Give back only the lines in the records below from the one with "- 95% позитивних з 92 відгуків за рік" to the one with "відгука за рік", both inclusive, word for word.

[Data for processing]

------------------------------------------------------------

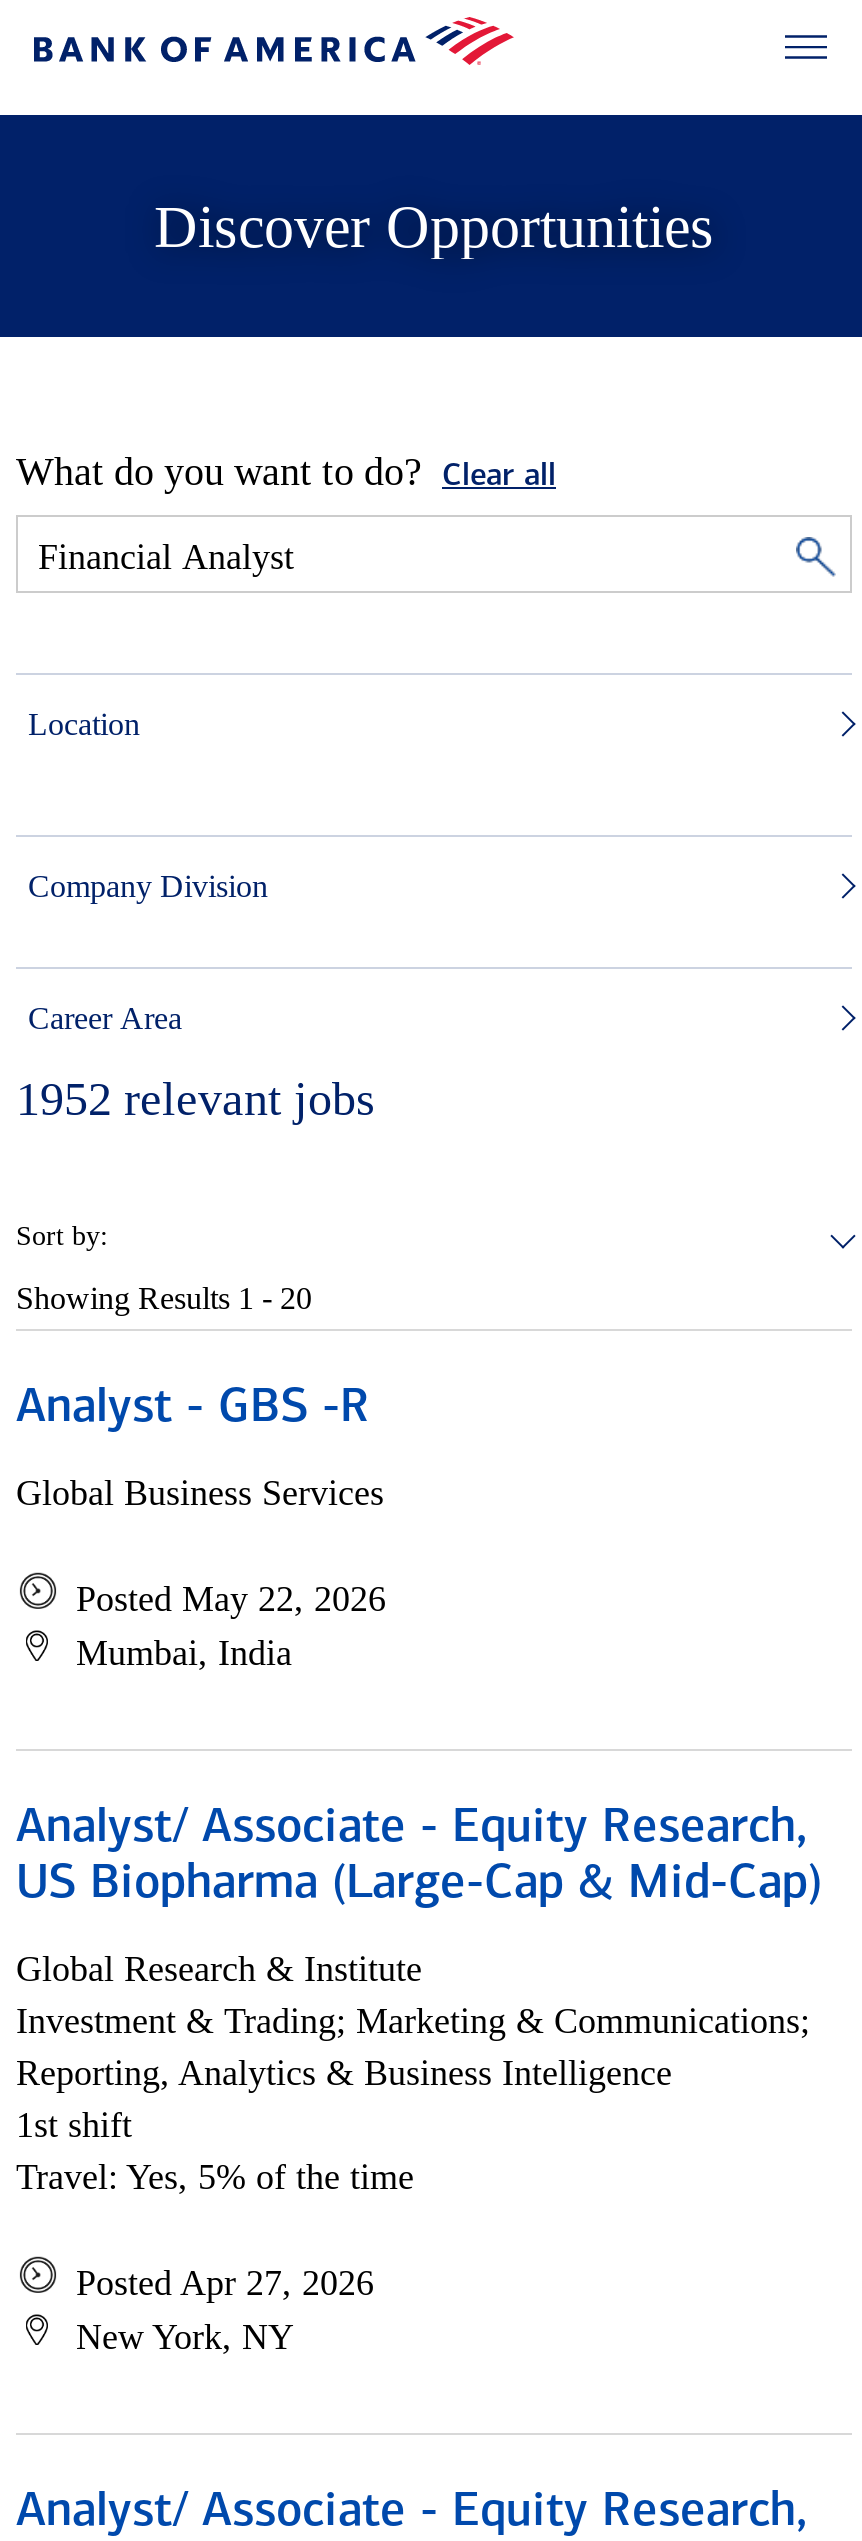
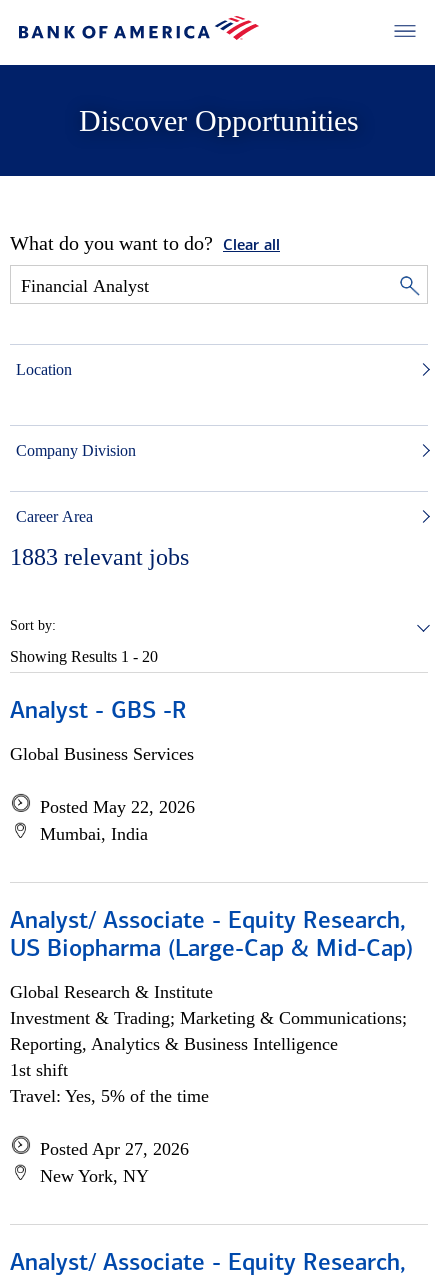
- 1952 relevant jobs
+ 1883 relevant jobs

------------------------------------------------------------

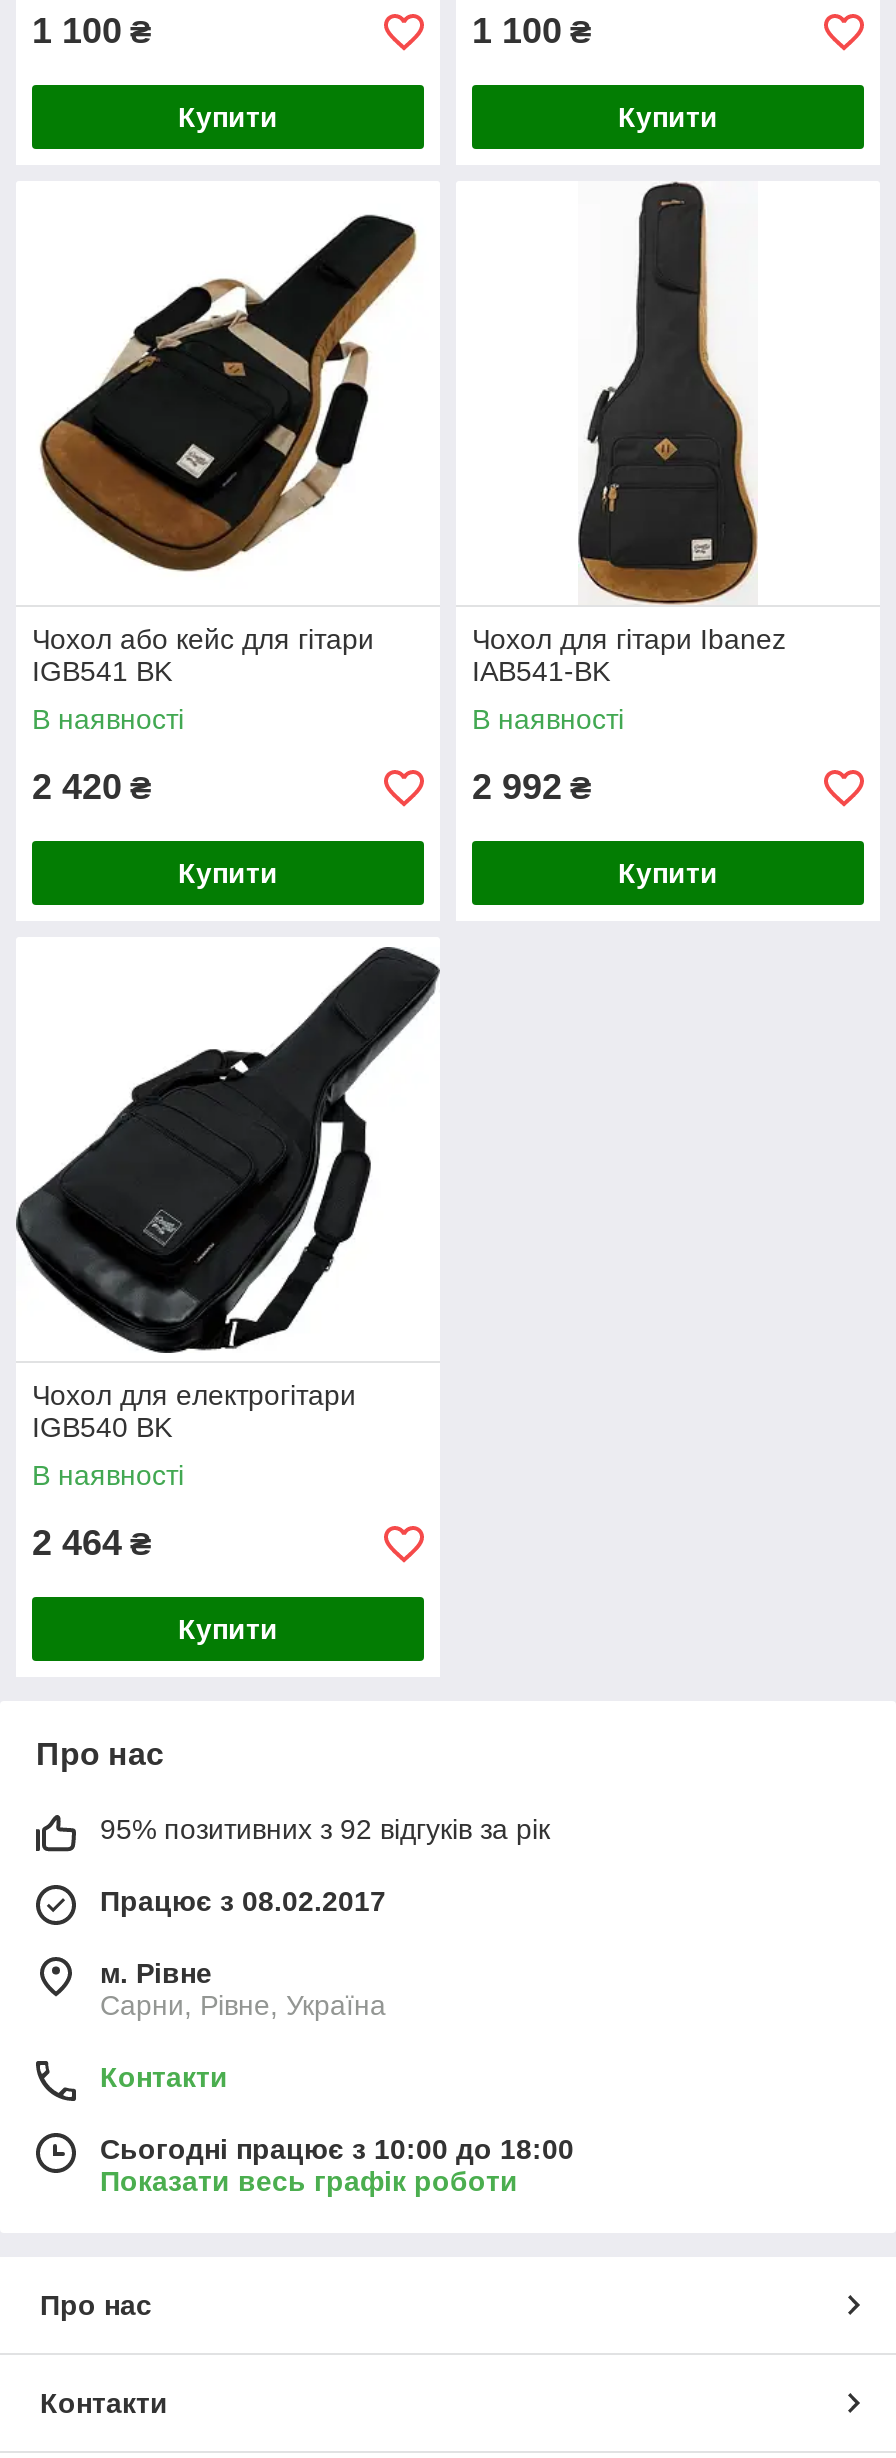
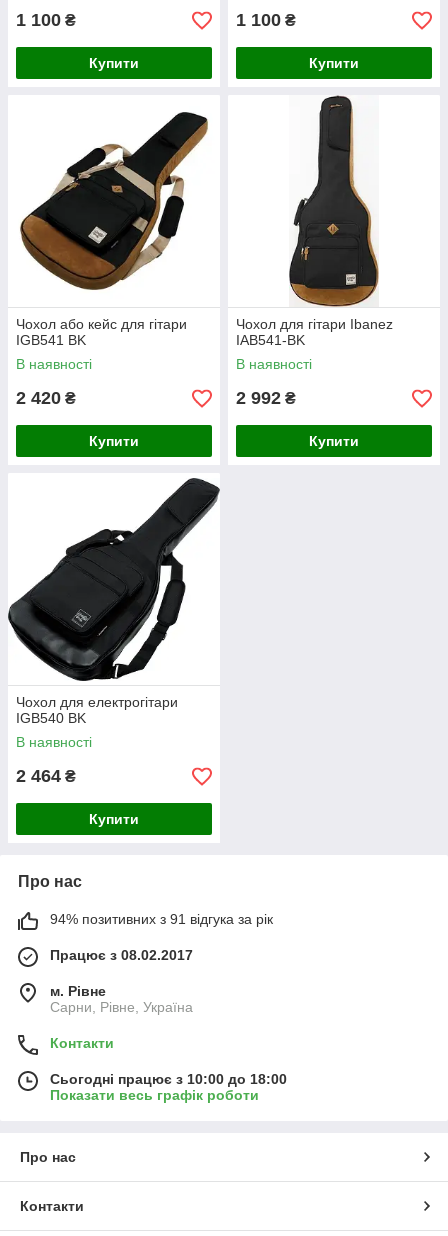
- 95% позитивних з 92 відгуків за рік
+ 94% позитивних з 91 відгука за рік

------------------------------------------------------------

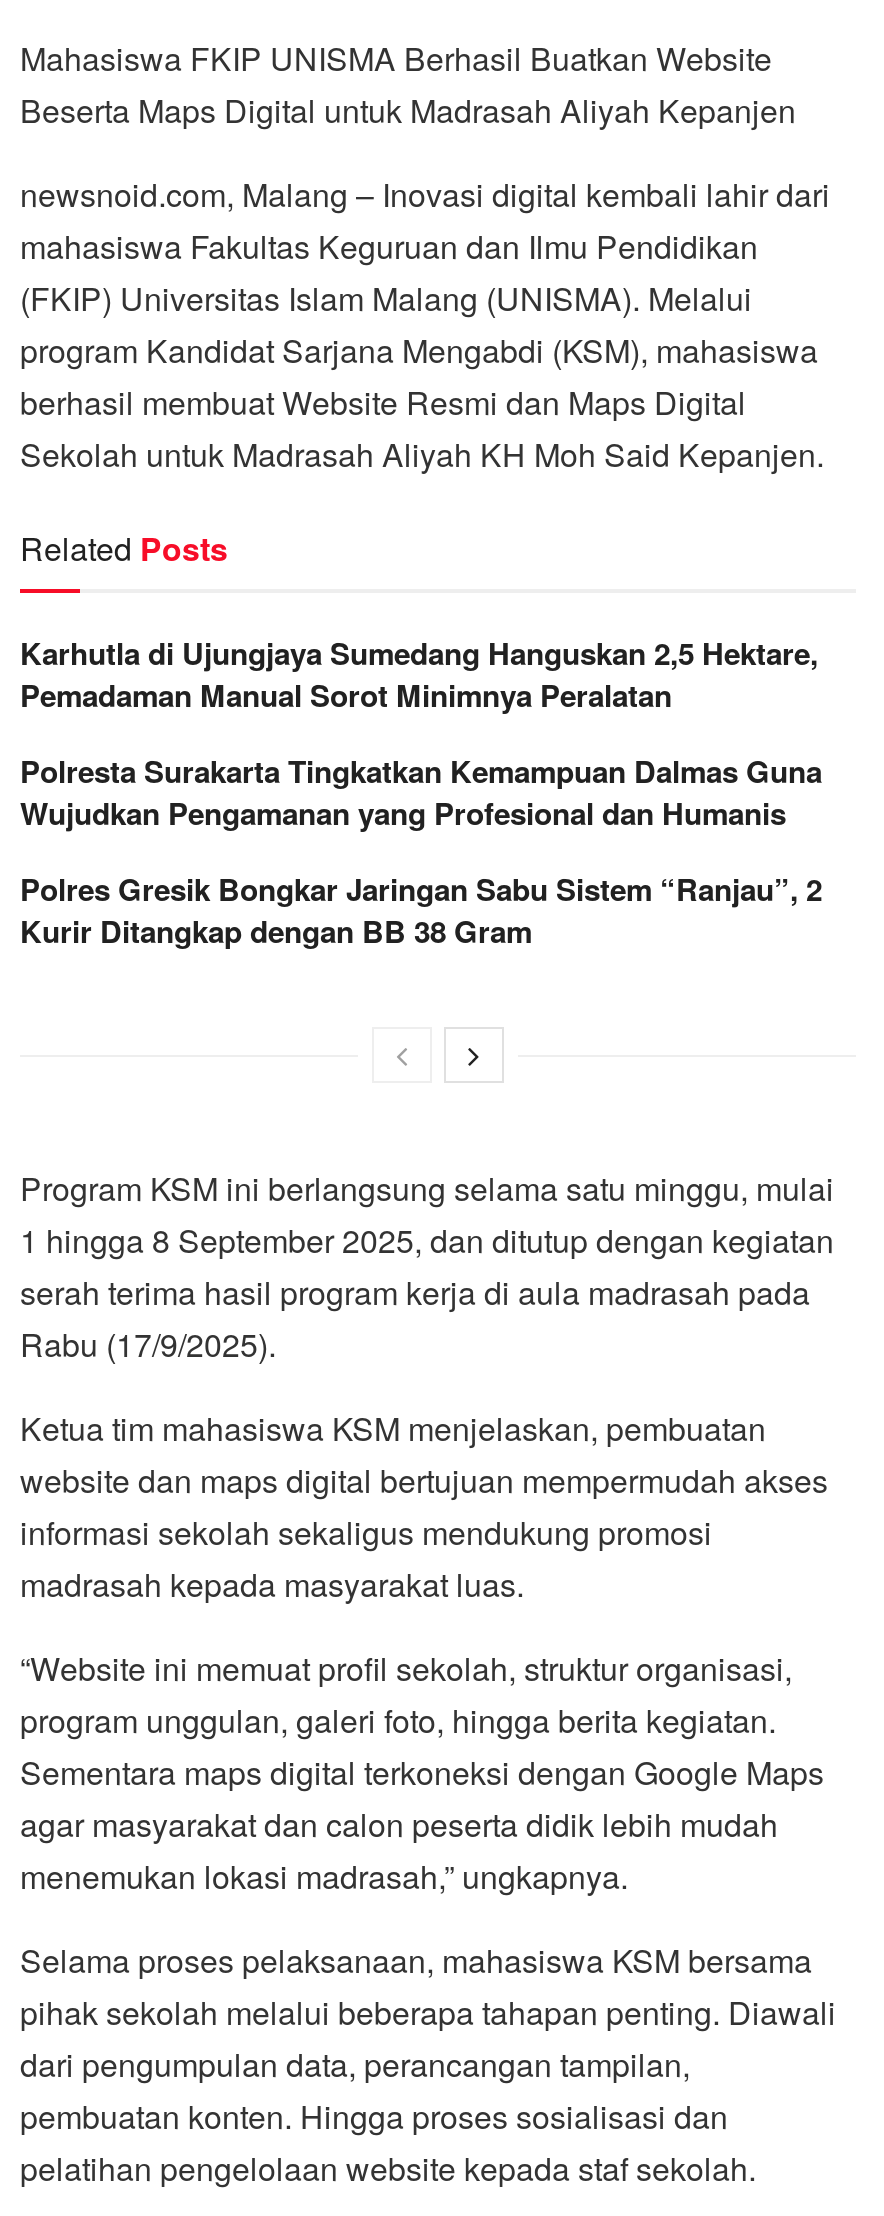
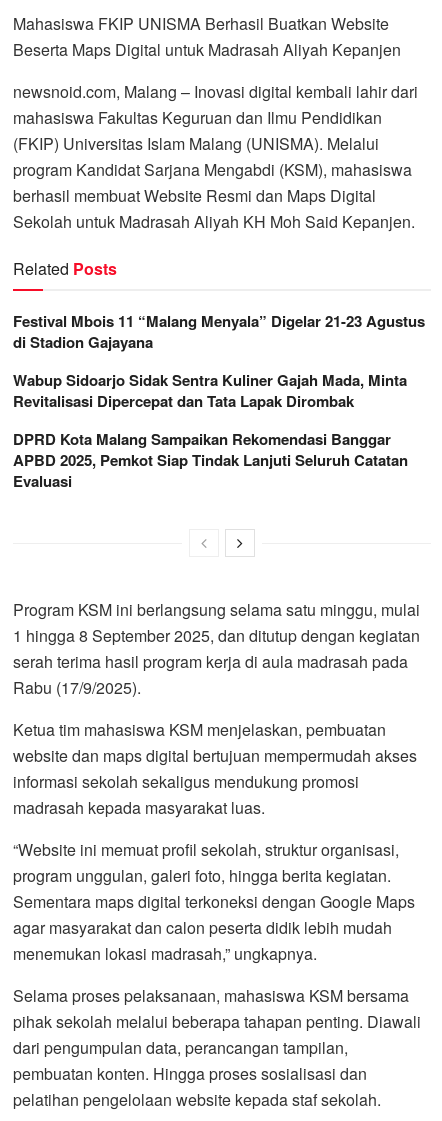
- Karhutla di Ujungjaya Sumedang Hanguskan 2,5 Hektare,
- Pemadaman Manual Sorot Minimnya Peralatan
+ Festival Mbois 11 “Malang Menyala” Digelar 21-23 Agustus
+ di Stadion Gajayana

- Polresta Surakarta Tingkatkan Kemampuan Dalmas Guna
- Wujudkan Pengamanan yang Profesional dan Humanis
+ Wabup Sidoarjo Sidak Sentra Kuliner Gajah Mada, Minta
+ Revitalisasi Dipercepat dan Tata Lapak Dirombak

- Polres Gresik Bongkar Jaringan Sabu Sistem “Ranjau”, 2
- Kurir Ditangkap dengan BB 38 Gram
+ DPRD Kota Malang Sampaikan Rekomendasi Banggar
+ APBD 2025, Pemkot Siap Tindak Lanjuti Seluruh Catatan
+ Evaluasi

------------------------------------------------------------

[Solution for this exercise]
- 95% позитивних з 92 відгуків за рік
+ 94% позитивних з 91 відгука за рік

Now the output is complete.